L’origine du terme ne nous éclaire pas davantage quant à ce vrai sens du réalisme que les naïfs chercheront longtemps : les reales sont, dans la philosophie scolastique, ceux qui accordent une réalité, un poids concret aux idées. Le réalisme est donc, au départ, « idéaliste » : il se situe de toute façon dans une dialectique de la chose et de l’idée qu’on retrouve à l’œuvre en plein xixe siècle, n’ayant rien perdu de sa logique déroutante.
Logiquement, en effet, ceux qu’on appelle les réalistes, fidèles à l’étymologie, ne peuvent tirer la représentation que du côté de la chose (res). C’est du moins ainsi que l’entendent, surtout dans la critique d’art, les ennemis du réalisme, qui sont parmi les premiers à employer le mot (et à avoir donc une idée de ce qu’il signifie!) — cela, bien sûr, dans un sens péjoratif qui demeure durant la plus grande partie du xixc siècle.
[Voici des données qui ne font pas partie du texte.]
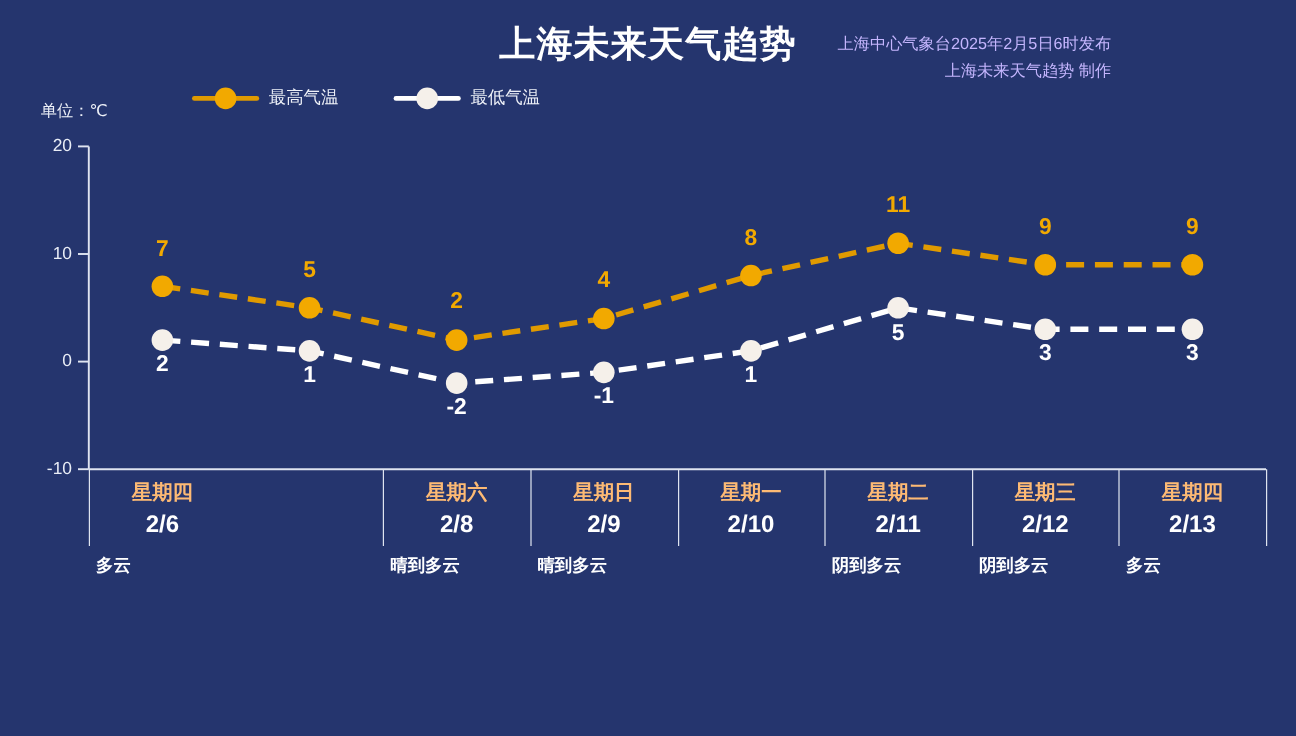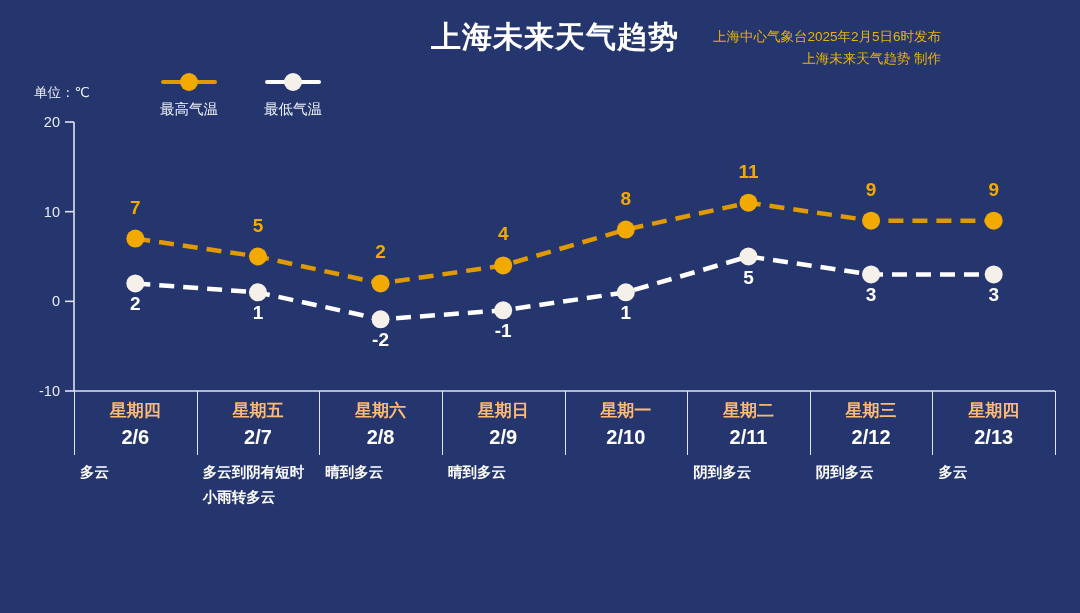--- a/index.html
+++ b/index.html
@@ -12,40 +12,40 @@
     background: #25356e;
     font-family: "Liberation Sans", "DejaVu Sans", sans-serif;
     overflow: hidden;
     position: relative;
     -webkit-font-smoothing: antialiased;
   }
 
   
   #header {
     position: absolute;
-    left: 15px; top: 0;
+    left: 0; top: 0;
     width: 948px;
     height: 110px;
   }
   #chart-title {
     position: absolute;
     left: 0; top: 17px;
     width: 1080px;
     text-align: center;
     font-size: 30px;
     font-weight: bold;
     color: #ffffff;
     letter-spacing: 1px;
   }
   #attribution {
     position: absolute;
     right: 22px;
     top: 26px;
     text-align: right;
-    color: #eab308;
+    color: #c4b5fd;
     font-size: 13.5px;
     line-height: 22px;
   }
   #attribution div { white-space: nowrap; }
 
   
   #unit-label {
     position: absolute;
     left: 34px;
     top: 84px;
@@ -55,23 +55,22 @@
   #legend {
     position: absolute;
     left: 160px;
     top: 72px;
     display: flex;
     align-items: center;
     gap: 46px;
   }
   .legend-item {
     display: flex;
-    align-items: center;
+    align-items: flex-start;
     gap: 8px;
-    flex-direction: column;
   }
   .legend-swatch {
     position: relative;
     width: 56px;
     height: 20px;
   }
   .legend-swatch .lg-line {
     position: absolute;
     left: 0; top: 8px;
     width: 56px; height: 4px;
@@ -257,26 +256,20 @@
     </div>
 </div>
 
 <div id="xaxis">
     <div class="day-col" style="left: 0px; width: 122.625px;">
       <div class="divider"></div>
       <div class="day-name">星期四</div>
       <div class="day-date">2/6</div>
       <div class="day-desc">多云</div>
     </div>
-    <div class="day-col" style="left: 122.625px; width: 122.625px;">
-      <div class="divider"></div>
-      <div class="day-name">星期五</div>
-      <div class="day-date">2/7</div>
-      <div class="day-desc wrap">多云到阴有短时小雨转多云</div>
-    </div>
     <div class="day-col" style="left: 245.25px; width: 122.625px;">
       <div class="divider"></div>
       <div class="day-name">星期六</div>
       <div class="day-date">2/8</div>
       <div class="day-desc">晴到多云</div>
     </div>
     <div class="day-col" style="left: 367.875px; width: 122.625px;">
       <div class="divider"></div>
       <div class="day-name">星期日</div>
       <div class="day-date">2/9</div>

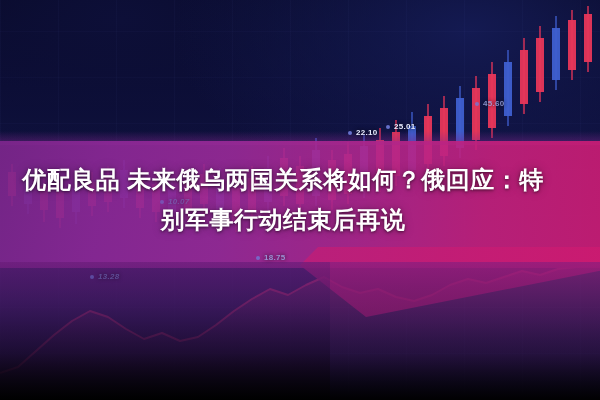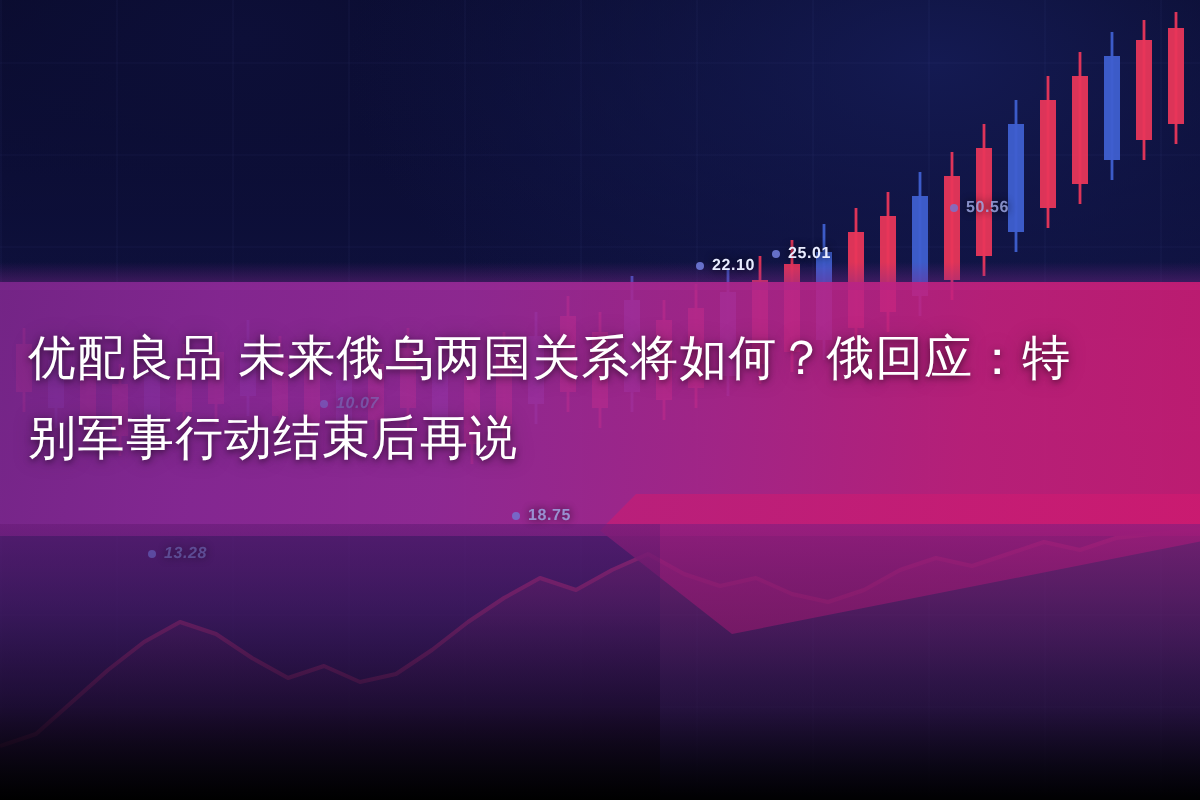--- a/index.html
+++ b/index.html
@@ -81,22 +81,22 @@
     background:linear-gradient(180deg,
       rgba(60,24,96,.35) 0%,
       rgba(34,22,78,.45) 30%,
       rgba(14,10,40,.70) 60%,
       rgba(0,0,0,.95) 100%);
   }
 
   
   #headline{
     position:absolute;left:0;top:160px;width:566px;
-    color:#ffffff;
-    font-size:24px;font-weight:normal;line-height:40px;
+    text-align:center;color:#ffffff;
+    font-size:24px;font-weight:bold;line-height:40px;
     letter-spacing:.5px;
     text-shadow:0 1px 3px rgba(0,0,0,.55), 0 0 10px rgba(0,0,0,.35);
     padding:0 14px;box-sizing:border-box;
   }
   #headline .l1{display:block;}
   #headline .l2{display:block;}
 </style>
 </head>
 <body>
 
@@ -197,23 +197,23 @@
   <div class="band-soft-top"></div>
   <div class="band"></div>
   <div class="wedge"></div>
   <div class="fade-left"></div>
   <div class="fade-bottom"></div>
 
   <div id="tags">
       <div class="tag faint" style="left: 168px; top: 197px;">10.07</div>
       <div class="tag" style="left: 316px; top: 128px; margin-left: 40px;">22.10</div>
       <div class="tag" style="left: 394px; top: 122px; text-align: right;">25.01</div>
-      <div class="tag dim" style="left: 483px; top: 99px;">50.56</div>
+      <div class="tag dim" style="left: 483px; top: 99px;">45.60</div>
       <div class="tag dim" style="left: 264px; top: 253px;">18.75</div>
-      <div class="tag faint" style="left: 82px; top: 272px;">13.28</div>
+      <div class="tag faint" style="left: 98px; top: 272px;">13.28</div>
     </div>
 
   <div id="headline">
     <span class="l1">优配良品 未来俄乌两国关系将如何？俄回应：特</span>
     <span class="l2">别军事行动结束后再说</span>
   </div>
 
 </div>
 
 </body></html>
Mais
cette idée d’une conformité de l’art au réel, qu’on retrouve, avec des nuances importantes, dans les théories des réalistes, les rapproche étrangement des opinions de Platon et de Pascal sur l’art comme reflet, miroir ou imitation. Dans tous les cas, une même problématique serait donc en œuvre, où l’art consisterait, non pas peut-être à reproduire mécaniquement le monde, mais du moins, selon le vocabulaire de 1850, à le figurer « sincèrement ».
Les refus réalistes
On comprend alors que les écrivains trouvent leurs modèles chez les peintres, plus encore que chez les photographes, de toute manière chez ceux qui s’intéressent au regard et à l’image : lorsque Courbet donne son Après-dînée à Ornans en 1849 puis son Enterrement à Ornans (1850-1851), ces œuvres sont tout de suite ressenties comme des ruptures. Cette idée de rupture — et de scandale — semble en effet faire partie de la notion de réalisme lorsqu’elle apparaît à la fin des années 1840. Non seulement pour le public des expositions, qui trouve Courbet grotesque ou indécent, et pour les juges qui condamneront Madame Bovary en 1857 à cause de son « réalisme grossier et offensant pour la pudeur », mais aussi pour les réalistes eux-mêmes qui n’existent comme groupe que par cette dénonciation et qui souhaitent donc être pris, comme leurs aînés romantiques, pour des révoltés.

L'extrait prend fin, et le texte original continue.